[Dataset records — start]

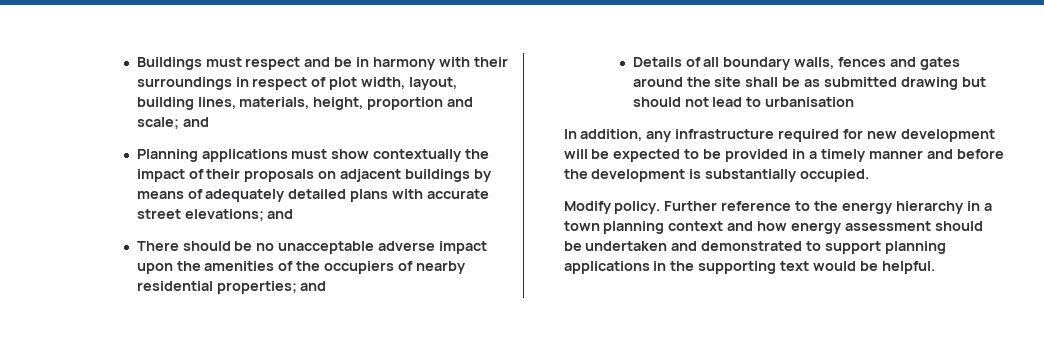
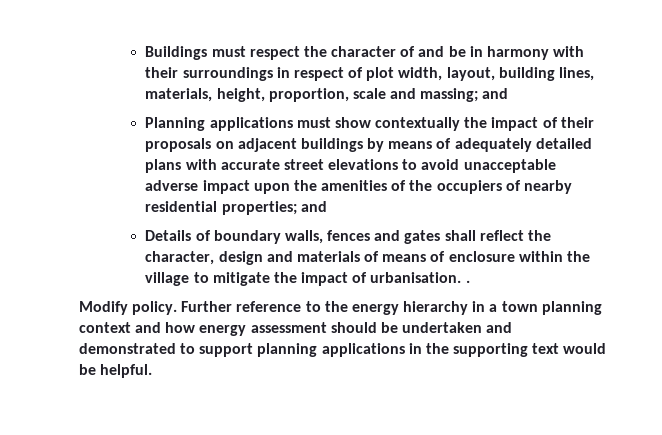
- Buildings must respect and be in harmony with their surroundings in respect of plot width, layout, building lines, materials, height, proportion and scale; and
+ Buildings must respect the character of and be in harmony with their surroundings in respect of plot width, layout, building lines, materials, height, proportion, scale and massing; and
- Planning applications must show contextually the impact of their proposals on adjacent buildings by means of adequately detailed plans with accurate street elevations; and
- There should be no unacceptable adverse impact upon the amenities of the occupiers of nearby residential properties; and
+ Planning applications must show contextually the impact of their proposals on adjacent buildings by means of adequately detailed plans with accurate street elevations to avoid unacceptable adverse impact upon the amenities of the occupiers of nearby residential properties; and
- Details of all boundary walls, fences and gates around the site shall be as submitted drawing but should not lead to urbanisation
- In addition, any infrastructure required for new development will be expected to be provided in a timely manner and before the development is substantially occupied.
+ Details of boundary walls, fences and gates shall reflect the character, design and materials of means of enclosure within the village to mitigate the impact of urbanisation. .

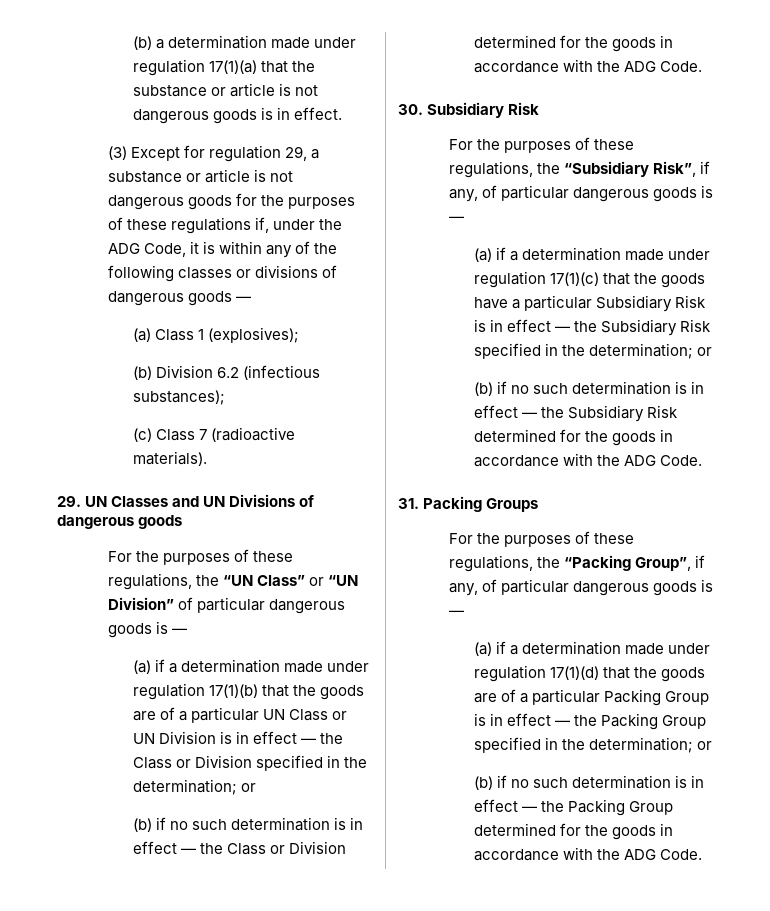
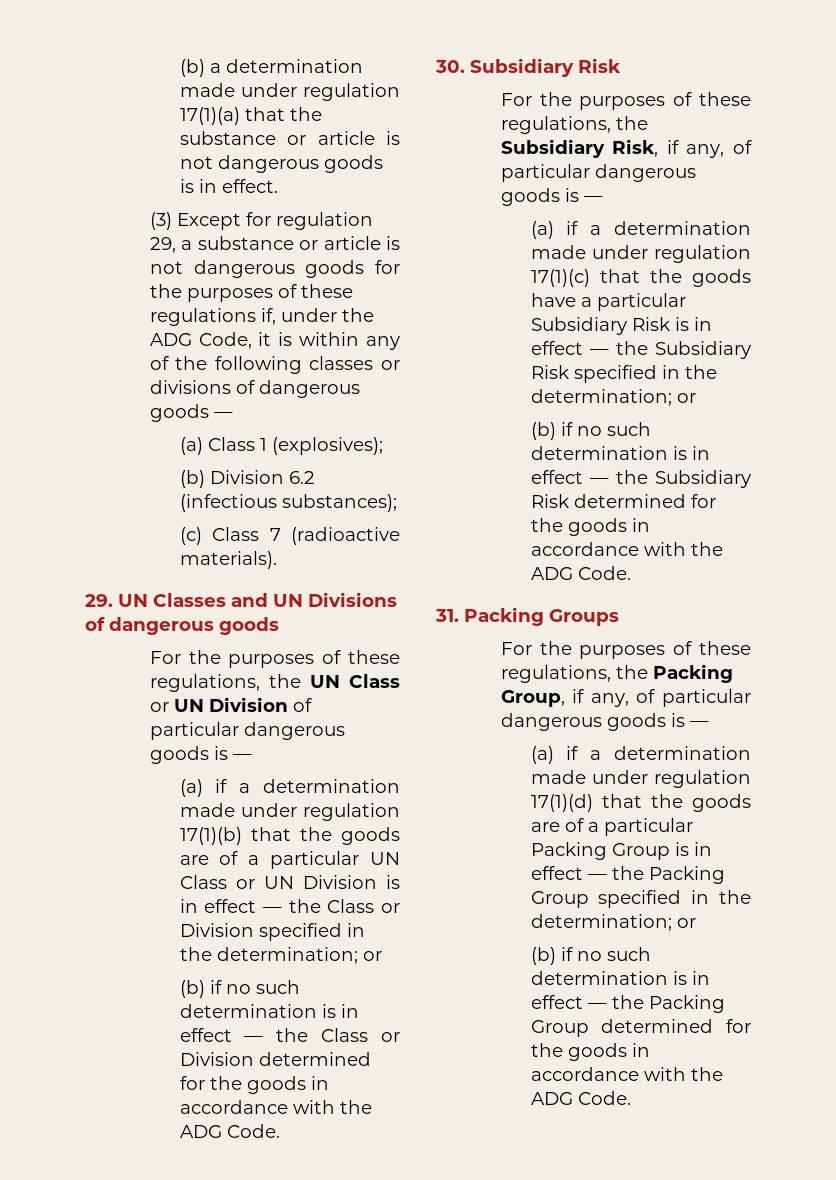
- For the purposes of these regulations, the “UN Class” or “UN Division” of particular dangerous goods is —
+ For the purposes of these regulations, the UN Class or UN Division of particular dangerous goods is —
- For the purposes of these regulations, the “Subsidiary Risk”, if any, of particular dangerous goods is —
+ For the purposes of these regulations, the Subsidiary Risk, if any, of particular dangerous goods is —
- For the purposes of these regulations, the “Packing Group”, if any, of particular dangerous goods is —
+ For the purposes of these regulations, the Packing Group, if any, of particular dangerous goods is —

[Dataset records — finish]

### What is required
Work through the data and report how many of its lines hold the word "particular", giving only the figure.

### Task answer
6